- [BRIEF]: Take the data below and write it out exactly, except for the pictures.

Start of THE DATA

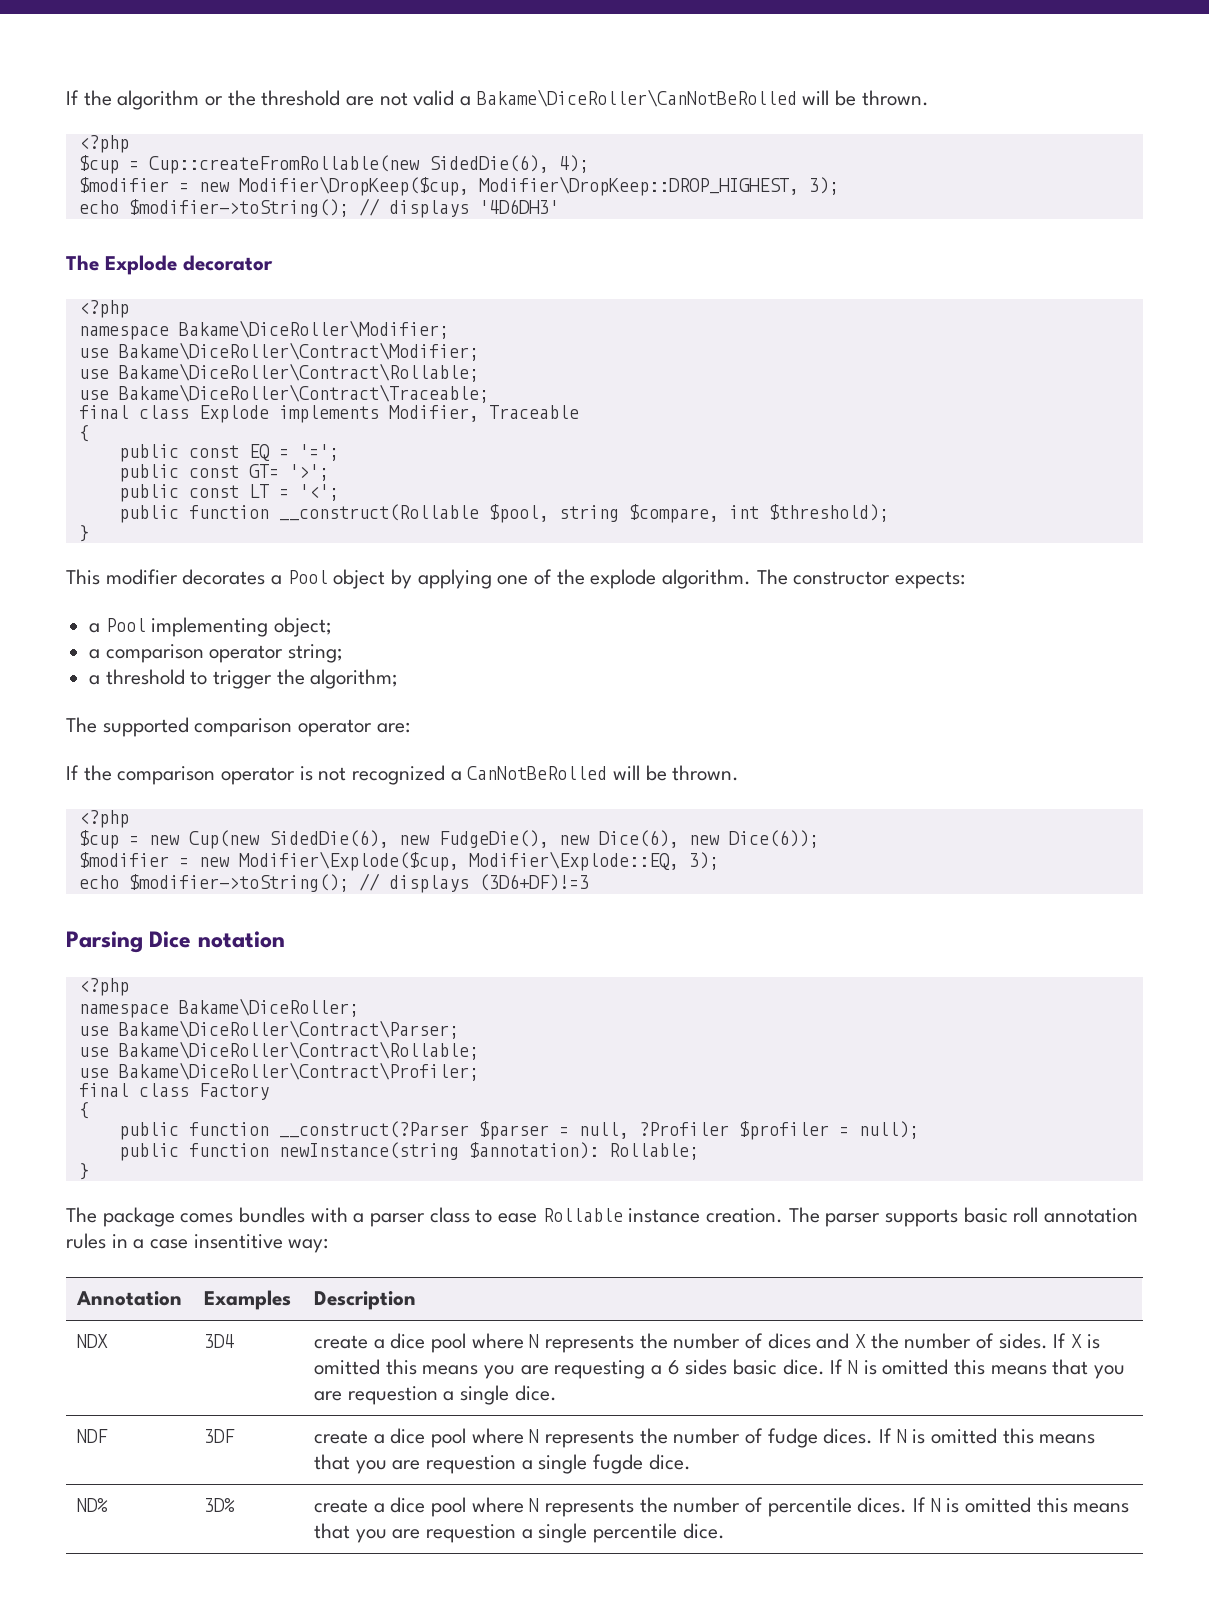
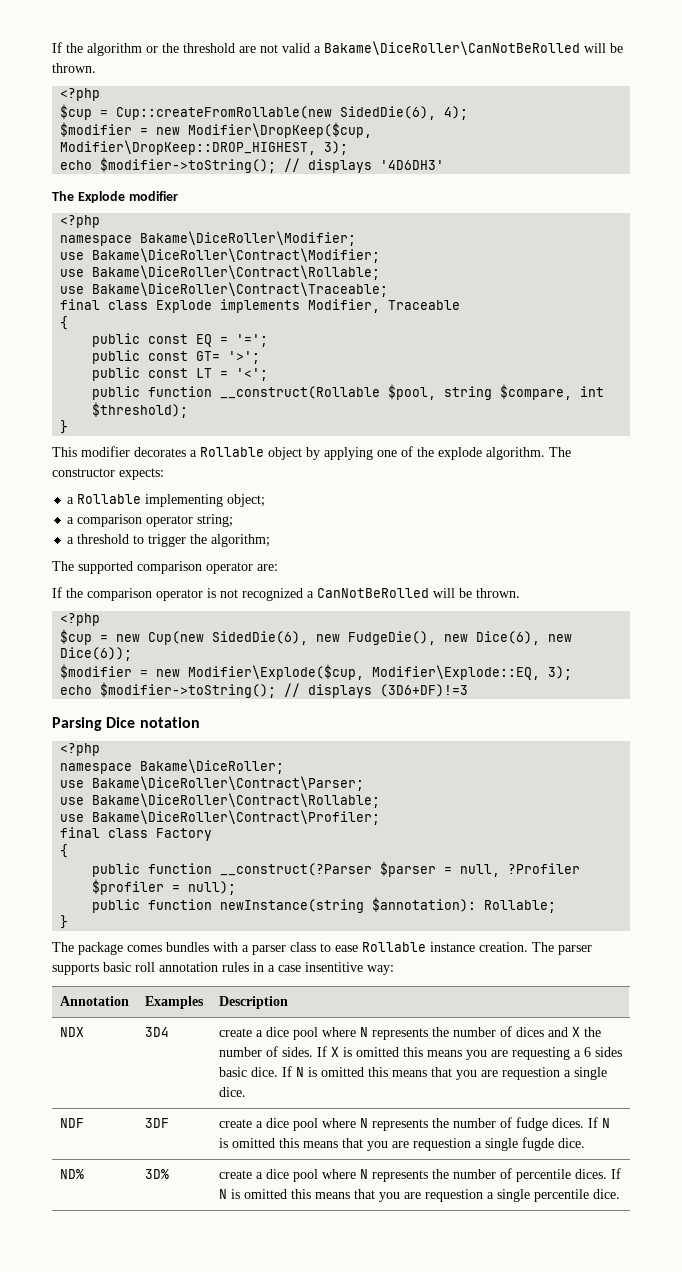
- The Explode decorator
+ The Explode modifier
- This modifier decorates a Pool object by applying one of the explode algorithm.
+ This modifier decorates a Rollable object by applying one of the explode algorithm.
- a Pool implementing object;
+ a Rollable implementing object;

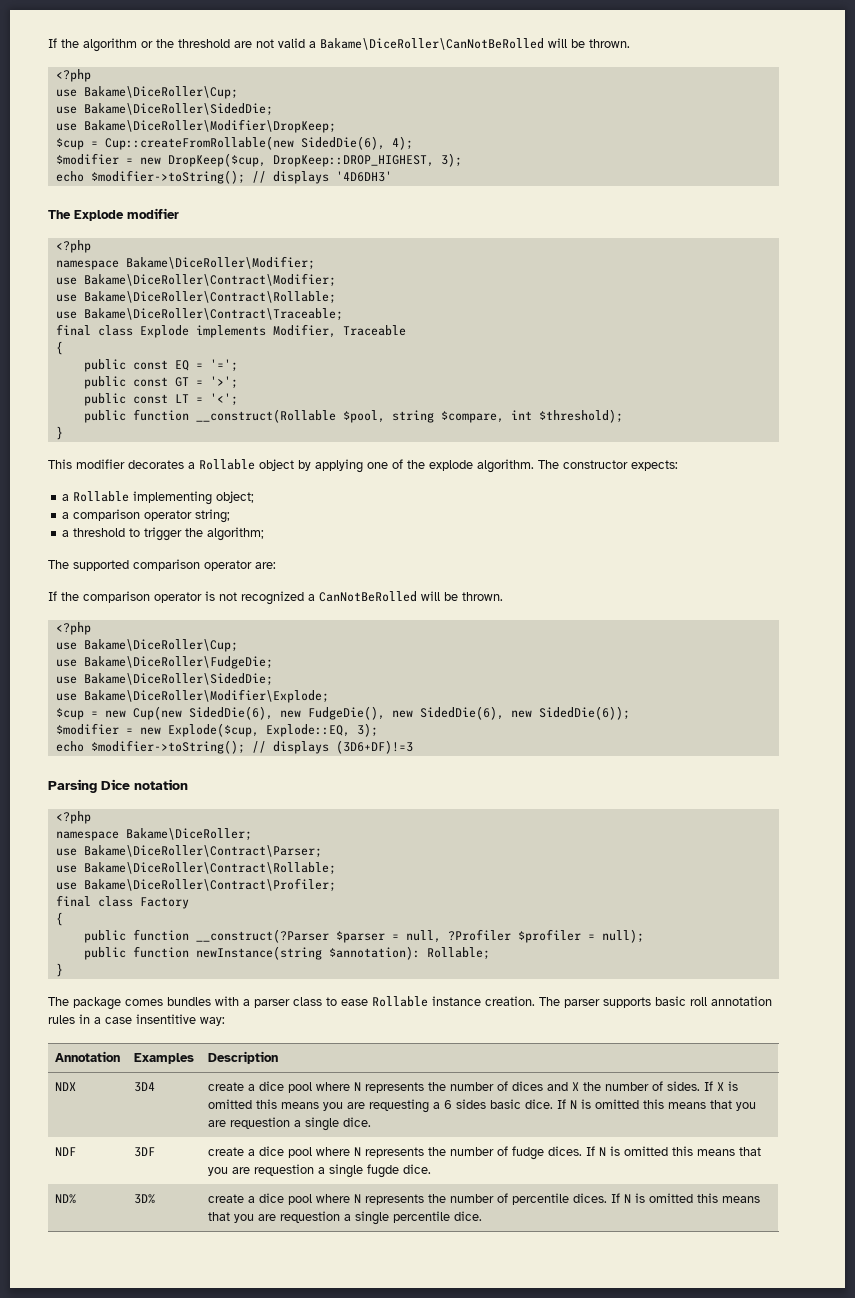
  If the algorithm or the threshold are not valid a Bakame\DiceRoller\CanNotBeRolled will be thrown.
  <?php
+ use Bakame\DiceRoller\Cup;
+ use Bakame\DiceRoller\SidedDie;
+ use Bakame\DiceRoller\Modifier\DropKeep;
- $modifier = new Modifier\DropKeep($cup, Modifier\DropKeep::DROP_HIGHEST, 3);
+ $modifier = new DropKeep($cup, DropKeep::DROP_HIGHEST, 3);
- public const GT= '>';
+ public const GT = '>';
  If the comparison operator is not recognized a CanNotBeRolled will be thrown.
  <?php
+ use Bakame\DiceRoller\Cup;
+ use Bakame\DiceRoller\FudgeDie;
+ use Bakame\DiceRoller\SidedDie;
+ use Bakame\DiceRoller\Modifier\Explode;
- $cup = new Cup(new SidedDie(6), new FudgeDie(), new Dice(6), new Dice(6));
- $modifier = new Modifier\Explode($cup, Modifier\Explode::EQ, 3);
+ $cup = new Cup(new SidedDie(6), new FudgeDie(), new SidedDie(6), new SidedDie(6));
+ $modifier = new Explode($cup, Explode::EQ, 3);

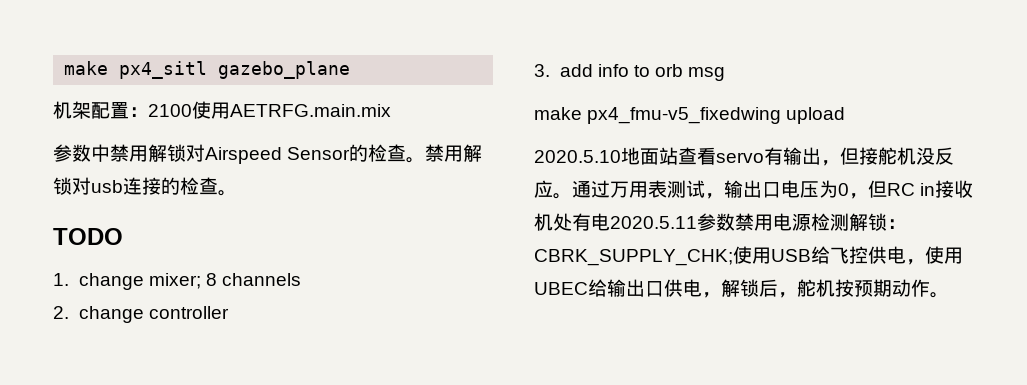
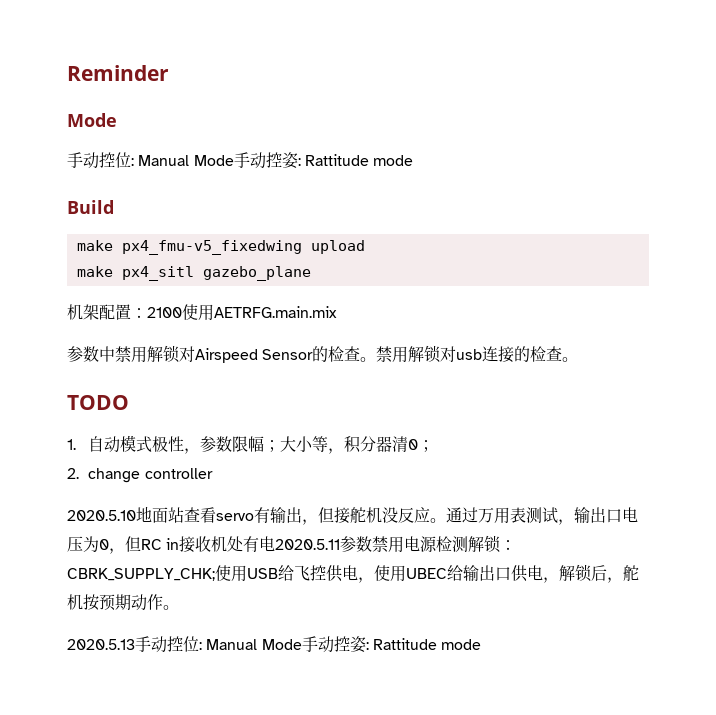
+ Reminder
+ Mode
+ 手动控位: Manual Mode手动控姿: Rattitude mode
+ Build
+ make px4_fmu-v5_fixedwing upload
- 1. change mixer; 8 channels
+ 1.自动模式极性，参数限幅；大小等，积分器清0；
  2. change controller
- 3. add info to orb msg
- make px4_fmu-v5_fixedwing upload
+ 2020.5.13手动控位: Manual Mode手动控姿: Rattitude mode

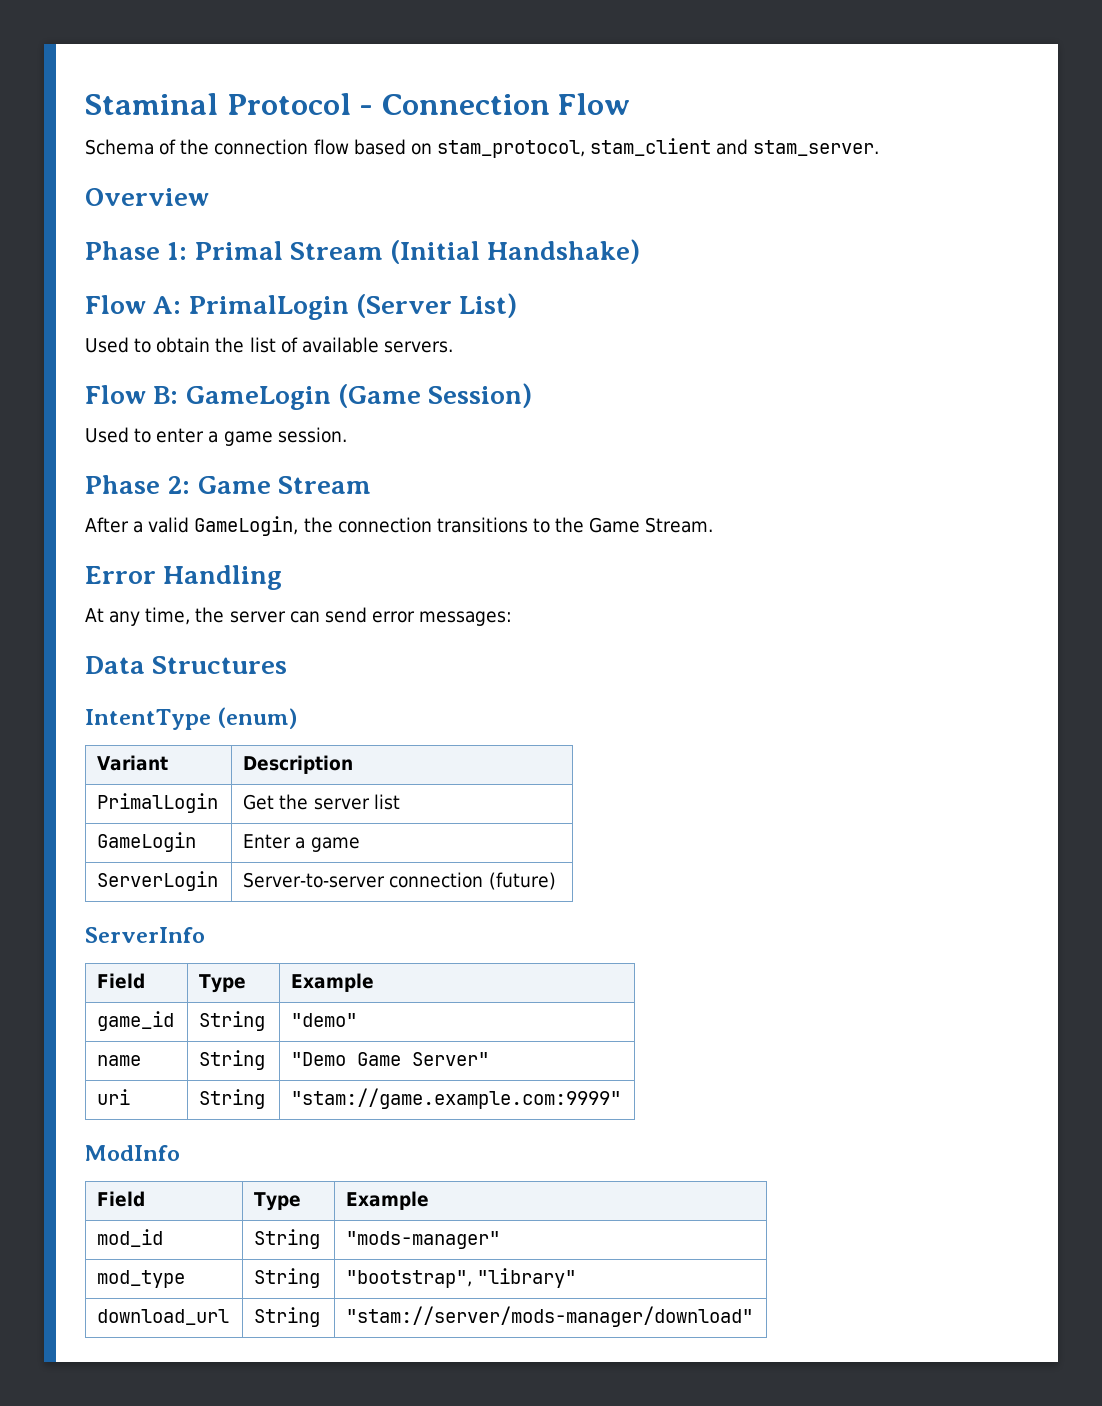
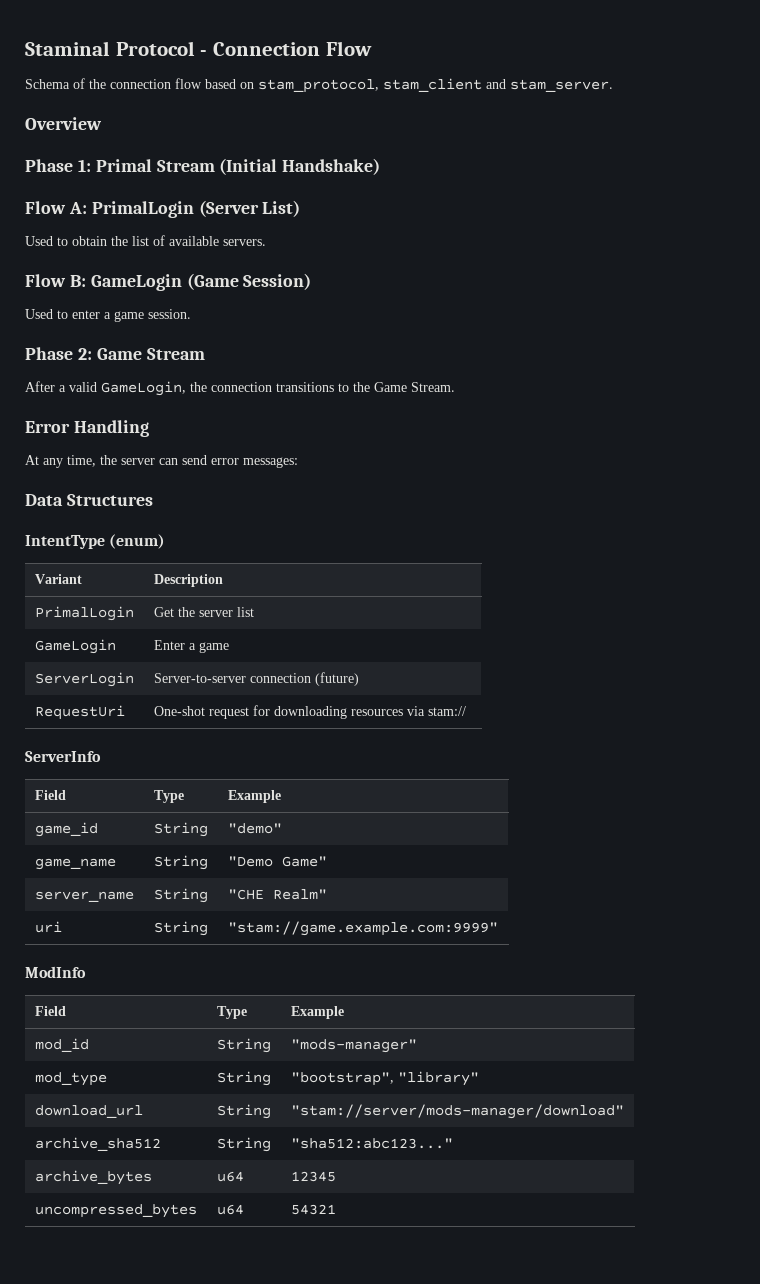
+ RequestUri | One-shot request for downloading resources via stam://
- name | String | "Demo Game Server"
+ game_name | String | "Demo Game"
+ server_name | String | "CHE Realm"
+ archive_sha512 | String | "sha512:abc123..."
+ archive_bytes | u64 | 12345
+ uncompressed_bytes | u64 | 54321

End of THE DATA

- [WRITTEN ANSWER]:
- The Explode decorator
+ The Explode modifier
- This modifier decorates a Pool object by applying one of the explode algorithm.
+ This modifier decorates a Rollable object by applying one of the explode algorithm.
- a Pool implementing object;
+ a Rollable implementing object;

  If the algorithm or the threshold are not valid a Bakame\DiceRoller\CanNotBeRolled will be thrown.
  <?php
+ use Bakame\DiceRoller\Cup;
+ use Bakame\DiceRoller\SidedDie;
+ use Bakame\DiceRoller\Modifier\DropKeep;
- $modifier = new Modifier\DropKeep($cup, Modifier\DropKeep::DROP_HIGHEST, 3);
+ $modifier = new DropKeep($cup, DropKeep::DROP_HIGHEST, 3);
- public const GT= '>';
+ public const GT = '>';
  If the comparison operator is not recognized a CanNotBeRolled will be thrown.
  <?php
+ use Bakame\DiceRoller\Cup;
+ use Bakame\DiceRoller\FudgeDie;
+ use Bakame\DiceRoller\SidedDie;
+ use Bakame\DiceRoller\Modifier\Explode;
- $cup = new Cup(new SidedDie(6), new FudgeDie(), new Dice(6), new Dice(6));
- $modifier = new Modifier\Explode($cup, Modifier\Explode::EQ, 3);
+ $cup = new Cup(new SidedDie(6), new FudgeDie(), new SidedDie(6), new SidedDie(6));
+ $modifier = new Explode($cup, Explode::EQ, 3);

+ Reminder
+ Mode
+ 手动控位: Manual Mode手动控姿: Rattitude mode
+ Build
+ make px4_fmu-v5_fixedwing upload
- 1. change mixer; 8 channels
+ 1.自动模式极性，参数限幅；大小等，积分器清0；
  2. change controller
- 3. add info to orb msg
- make px4_fmu-v5_fixedwing upload
+ 2020.5.13手动控位: Manual Mode手动控姿: Rattitude mode

+ RequestUri | One-shot request for downloading resources via stam://
- name | String | "Demo Game Server"
+ game_name | String | "Demo Game"
+ server_name | String | "CHE Realm"
+ archive_sha512 | String | "sha512:abc123..."
+ archive_bytes | u64 | 12345
+ uncompressed_bytes | u64 | 54321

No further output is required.